KAHRAMANLIK HİKAYELERİ



çanakkale resmi ile ilgili görsel sonucu

 



 





Çok değerli Dostlarım,

Bugün sizlere  iki değişik  hikayem olacak, her iki hikayemizle ilgili son kararı vermek ve yorum yapmayı siz değerli okuyucularıma bırakıyorum.
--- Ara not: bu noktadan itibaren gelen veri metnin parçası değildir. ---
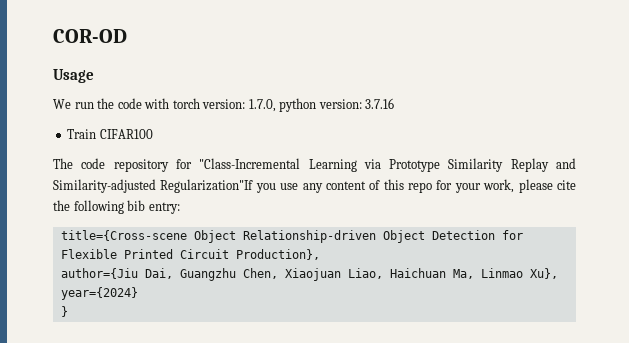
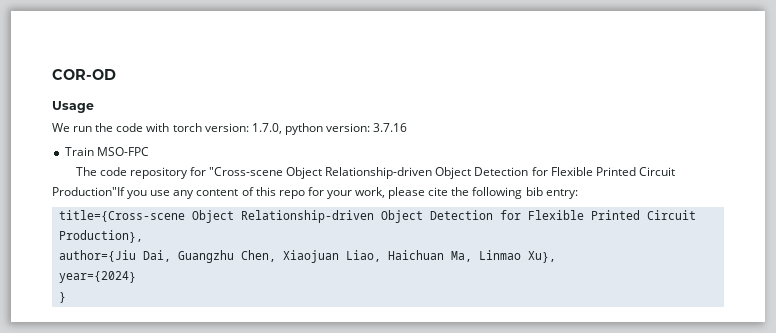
- Train CIFAR100
+ Train MSO-FPC
- The code repository for "Class-Incremental Learning via Prototype Similarity Replay and Similarity-adjusted Regularization"If you use any content of this repo for your work, please cite the following bib entry:
+ The code repository for "Cross-scene Object Relationship-driven Object Detection for Flexible Printed Circuit Production"If you use any content of this repo for your work, please cite the following bib entry:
Tarihte yaşadığımız en önemli savaşlardan biridir Çanakkale savaşları. Yurdumuz üzerinde oynalınan oyunlar ve entrikalar. Tarih boyunca unutamayacakları bir ders verdiğimiz İtilaf Devletlerini alt edişlerimiz bütün bunların hepsi belirli bir centilmenlik ve iyi niyet çerçevesinde cereyan etmiş aynı şekilde sonuçlanmıştır.
 Çanakkale Savaşları, ‘yüzyılın son centilmen savaşları’ olarak değerlendirilir. Bu değerlendirme, özellikle karşı karşıya gelmeden sadece teknolojik üstünlüğe dayanarak yüzlerce, hatta binlerce kilometre öteden füzelerle, gemilerle ve uçaklarla yapılan günümüzün ahlâksız savaşlarına kıyasla, savaş ahlâkı ve kuralları açısından bakıldığında son derece farklıdır.
Bu savaşta askerlerimiz, iman hassasiyetleriyle bütün dünyaya büyük bir insanlık dersi vermişler ve savaşın merhamet boyutunu, düşmanlığın dostluğa dönüş örneklerini göstermişlerdir. Onlara göre düşman cephede iken düşmandır; kurtarılmayı bekleyen bir acziyet içinde iken ve esir alınmışsa artık misafirdir. Çünkü insandır. Savaş cephe dışında değil, cephede yapılır.
 
Çanakkale Savaşı nedir?

Çanakkale Savaşı Çanakkale Savaşı, I. Dünya Savaşı sırasında 1915-1916 yılları arasında Gelibolu Yarımadası'nda Osmanlı Devleti ile İtilaf Devletleri arasında yapılan deniz ve kara muharebeleridir. İtilaf Devletleri'nce; Osmanlı Devleti'nin başkenti konumundaki İstanbul'u alarak boğazların kontrolünü ele geçirmek, Rusya'yla güvenli bir tarımsal ve askeri ticaret yolu açmak, Alman  mütte-fiklerinden birini savaş dışı bırakarak İttifak Devletlerini zayıflatmak amacı ile açılan cephe. 

Kaynak : Türkçe Bilgi
                                        
Birinci Hikayemiz:

Avustralyalı Elion Cammbell’in  hatıra defterinden alınan bir hikaye gerçekte şöyle;


 “Ateşkes sırasında Türkler şehitlerini gömüyorlardı. Arkadaşlarımızdan birkaç kişi gönüllü olarak onlara yardım etmek istedi ve bu korkunç görevde dost ve düşman iş birliği yaptılar…” İşte bu sırada yapılan konuşmalarda açlığını hissettiren bir Mehmetçiğe, bir Avustralyalı asker sığır eti ve bisküvi getirir.  Mehmetçik bu hareket karşısında hislendi. Sonunda görev tamamlanmıştı. Her iki tarafın da askerleri siperlerine çekilmiş bekliyorlardı. Vurulan silah arkadaşlarına son vedalaşma bitmişti.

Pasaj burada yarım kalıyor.